In Illinois, programs that might benefit an IGCC generation facility include:
-Enterprise zone programs
-Temporary property tax relief
-Tax increment financing
-Development corporation loan program
-Community development assistance program
-Work force development program
-Community block grant program
-Linked deposit program
With the costs of BTU’s on the rise across the board, including not only natural gas and crude oil, but coal as well, the overall challenge in the energy business today comes down to replacing a higher cost Btu with a lower cost and being able to finance the cost differential. To do so means the banks and financial community have to believe that the spread will remain great enough between the sources for the life of the project, or mechanisms must be in place to protect these investments.

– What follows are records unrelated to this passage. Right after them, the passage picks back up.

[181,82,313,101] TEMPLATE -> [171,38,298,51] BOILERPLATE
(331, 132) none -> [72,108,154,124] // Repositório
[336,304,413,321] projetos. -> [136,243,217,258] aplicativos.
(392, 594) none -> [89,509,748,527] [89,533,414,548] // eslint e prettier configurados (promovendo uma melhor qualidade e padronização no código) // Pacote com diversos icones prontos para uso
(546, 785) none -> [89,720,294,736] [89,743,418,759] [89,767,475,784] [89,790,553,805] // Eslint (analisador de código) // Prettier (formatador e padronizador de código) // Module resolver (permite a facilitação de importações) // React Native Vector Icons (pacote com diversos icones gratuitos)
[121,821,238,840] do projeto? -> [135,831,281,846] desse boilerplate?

With recent advances in IGCC technology and development, including the ability of these facilities to burn high sulfur coal, such as that found in the Illinois Coal Basin and other high sulfur coal reserves, while meeting or exceeding all necessary environmental regulations, Gasification became a viable source of energy. Coupling those advances with public and governmental support of the technology by way of loans, grants and tax abatement, the bundling of the turbine provider with the gasifier so that they can wrap the guarantees, and improvements in operations, Integrated Gasification Combined Cycle technology is likely to become the solution to the looming domestic energy needs of the United States.

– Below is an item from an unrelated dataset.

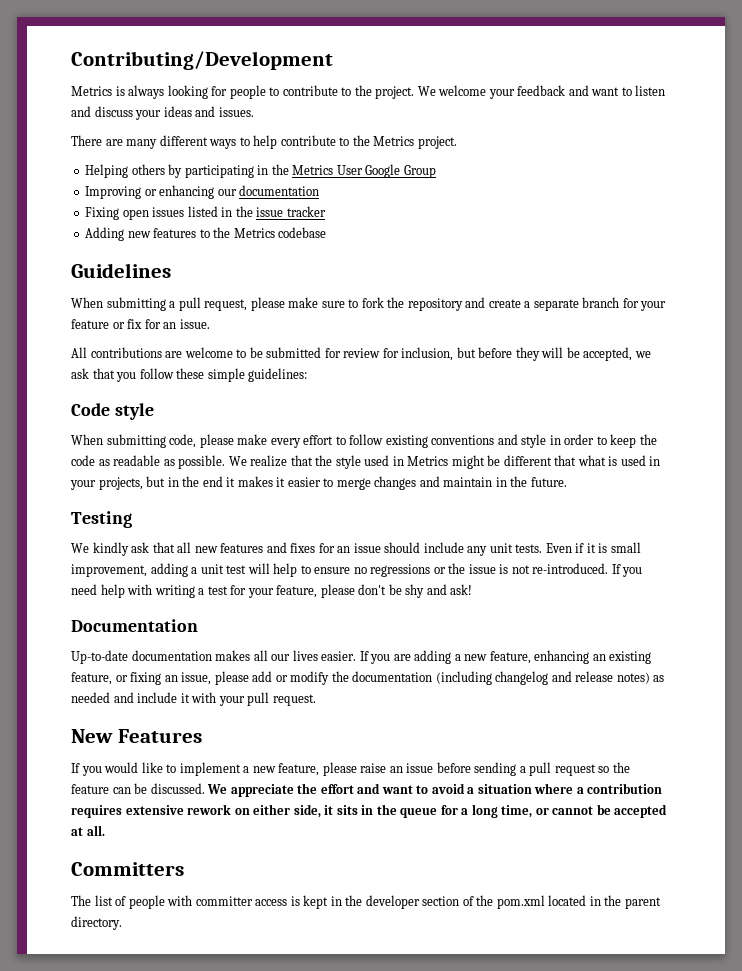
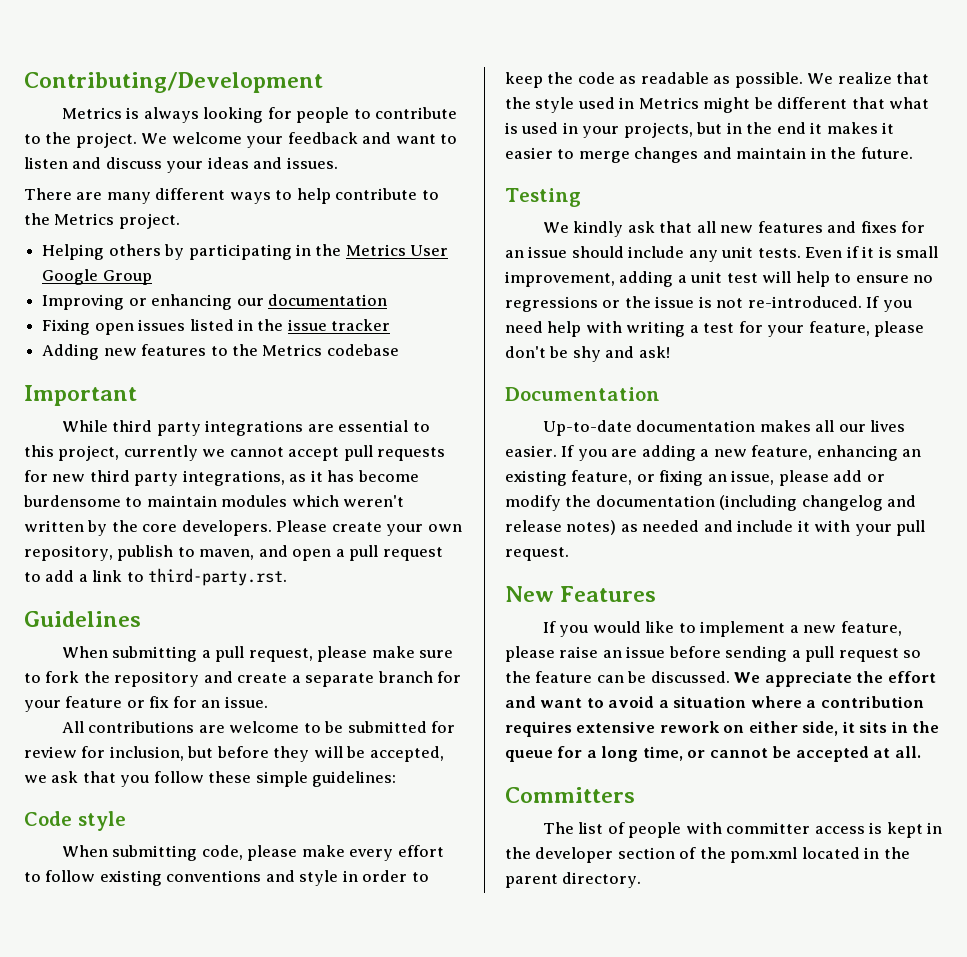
(327, 232) none -> [24,385,137,406] [61,420,430,436] [24,445,446,461] [24,470,419,486] [23,495,405,507] [24,520,462,536] [24,545,443,561] [24,568,288,586] // Important // While third party integrations are essential to this project, currently we cannot accept pull requests for new third party integrations, as it has become burdensome to maintain modules which weren't written by the core developers. Please create your own repository, publish to maven, and open a pull request to add a link to third-party.rst.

These improvements have opened the door to development of new IGCC generation facilities, such as the one by Duke, AEP, Southern Company, Exelsior Energy, Steelhead Energy, etc. However, an investigation of the transmission, fuel, and water availability, as well as, an understanding of the environmental and stakeholder issues is still critical to the identification and development of attractive sites, just as with any power plant option would require. As we have seen, these pieces can fit together in numerous ways highlighting the existence of numerous attractive sites in the Illinois Coal Basin and elsewhere in high sulfur coal territory, where there is potential to negotiate long term coal contracts for coal whose demand isn’t as high as it once was. Many believe the coal in this region will some day be the center of a huge energy complex for the U.S. Furthermore, with the increase in gasification projects that gasify coal and convert it to either PQNG, ultra-clean diesel or other liquid fuels, gasification is becoming closer and closer to being a commercial reality. Some of these gasification projects are even looking to partner with renewable energy technologies in order to achieve additional economies and convert non-dispatchable power to a dispatchable source by combining the technologies.

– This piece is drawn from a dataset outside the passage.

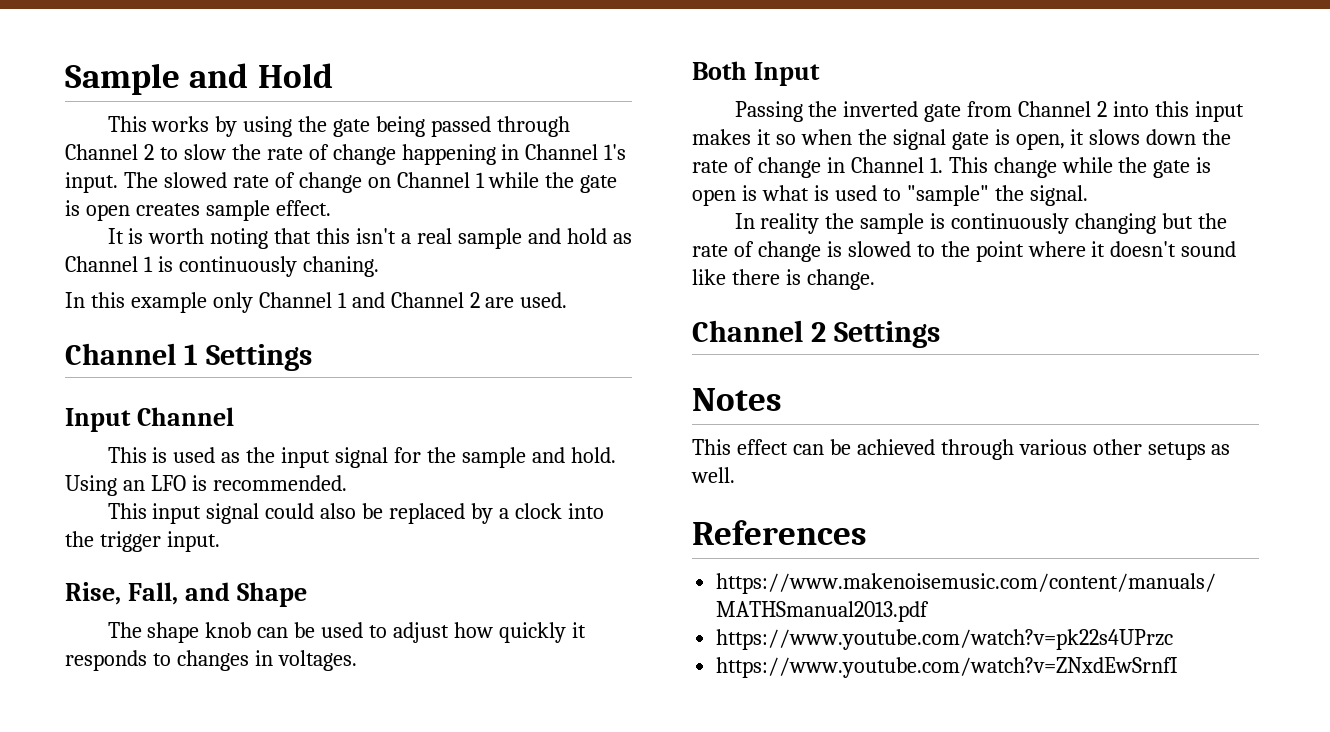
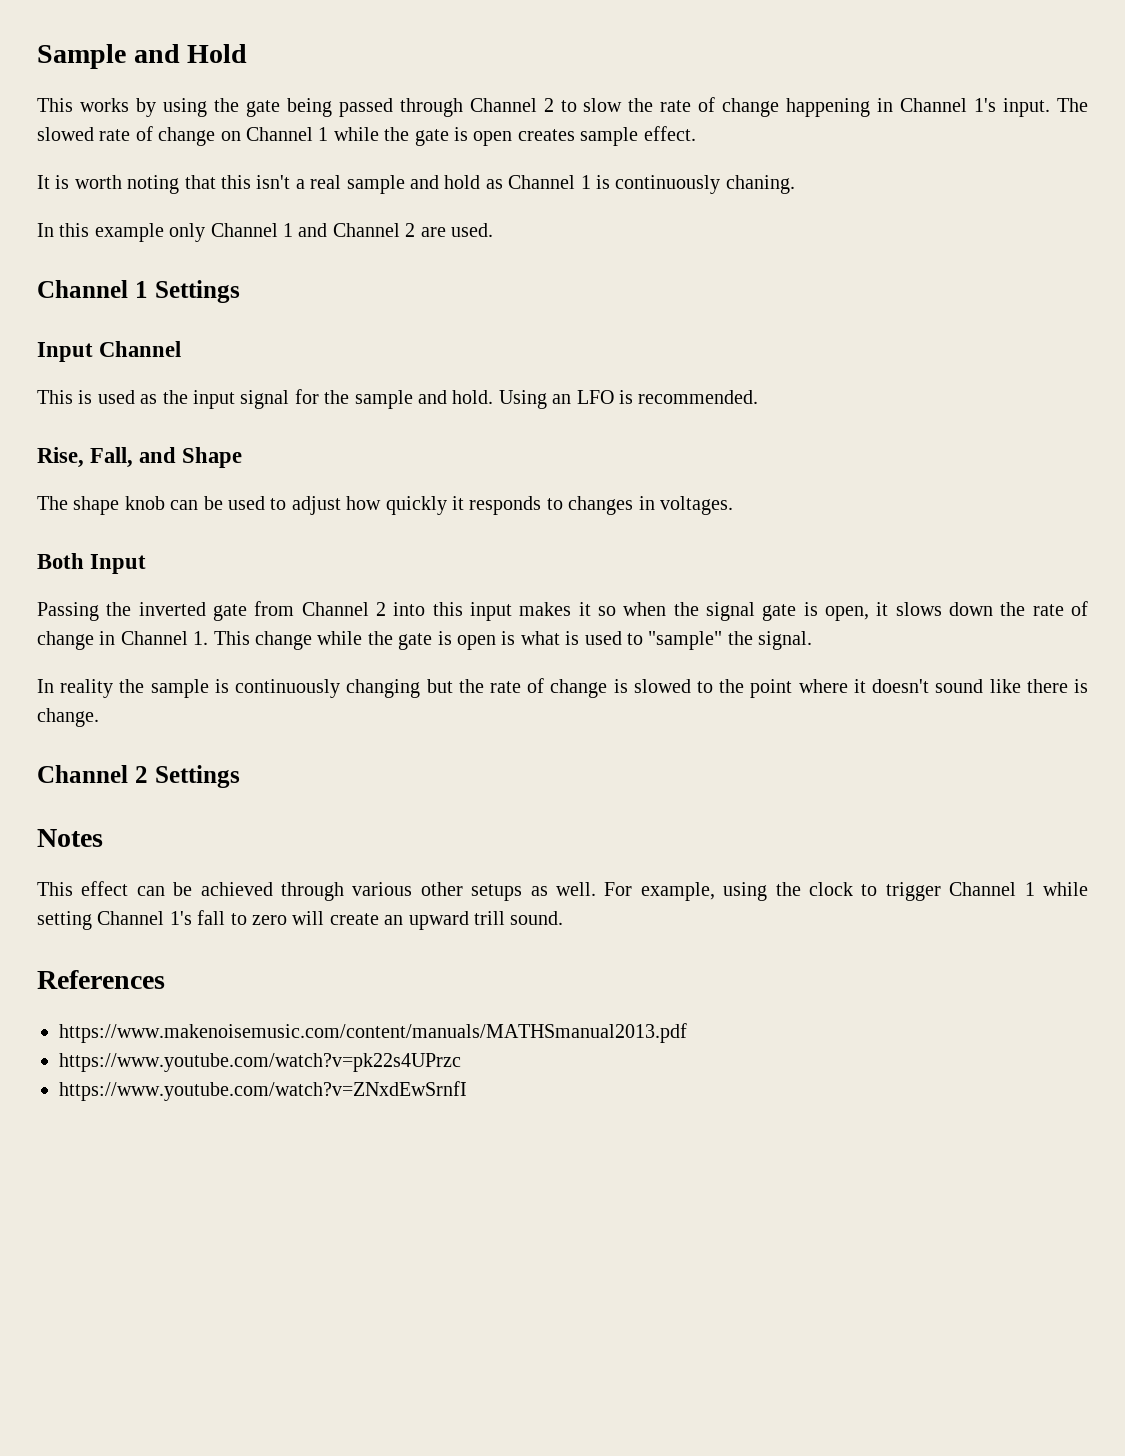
[107,503,604,524] [65,531,220,552] // This input signal could also be replaced by a clock into the trigger input. -> (759, 397) none
(735, 475) none -> [604,882,1088,901] [37,910,564,930] For example, using the clock to trigger Channel 1 while setting Channel 1's fall to zero will create an upward trill sound.

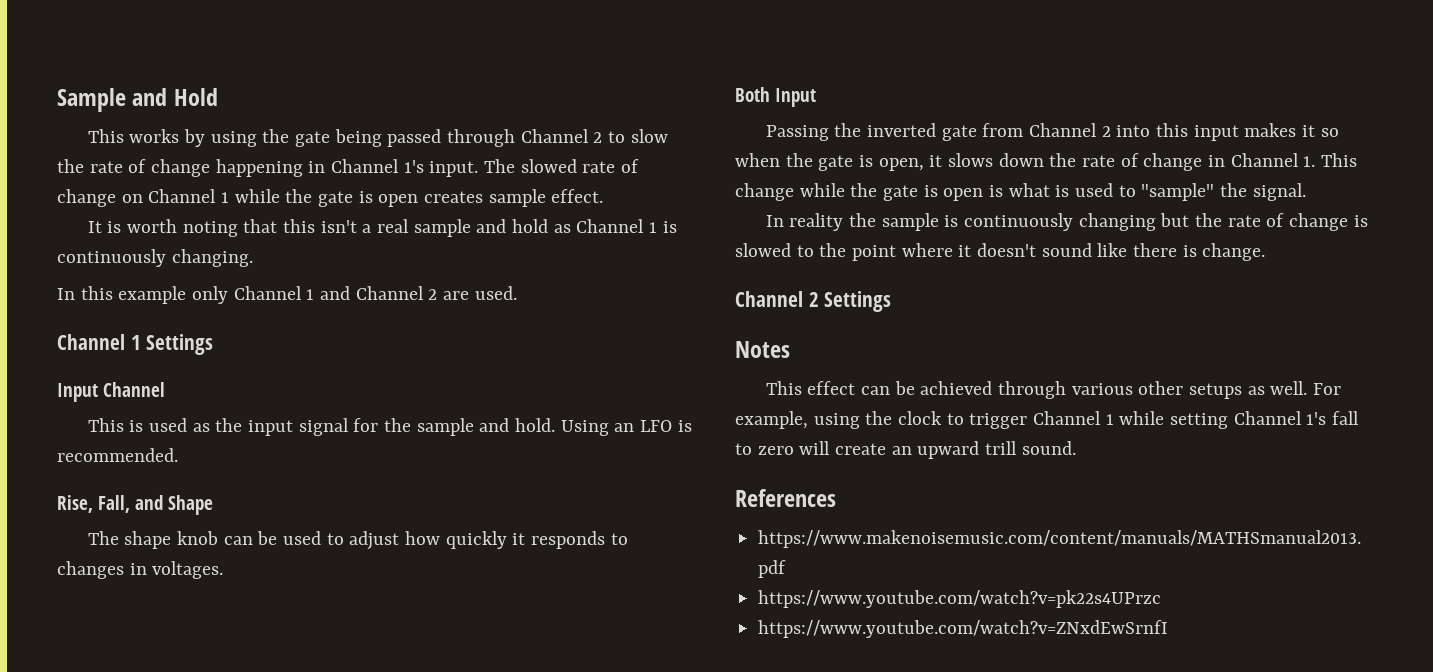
[725,175,795,194] chaning. -> [171,249,253,267] changing.
[706,602,756,621] signal -> (813, 160) none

There is still a capital cost premium for gasification. In the interim (approximately 3-5 years), before commercialization, operation improvements and/or new environmental regulations narrow the price differential gap of gasification’s capital costs as compared to those of other technologies, incentives provided by both state and federal sources, coupled with long term contracts for the high sulfur coal and the use of hedging strategies, will be the way the first wave of gasification plants will get built. In the near term, these projects may be able to achieve the required economics through the sale of various byproducts, such as enhanced oil recovery, sulfur, and other chemicals.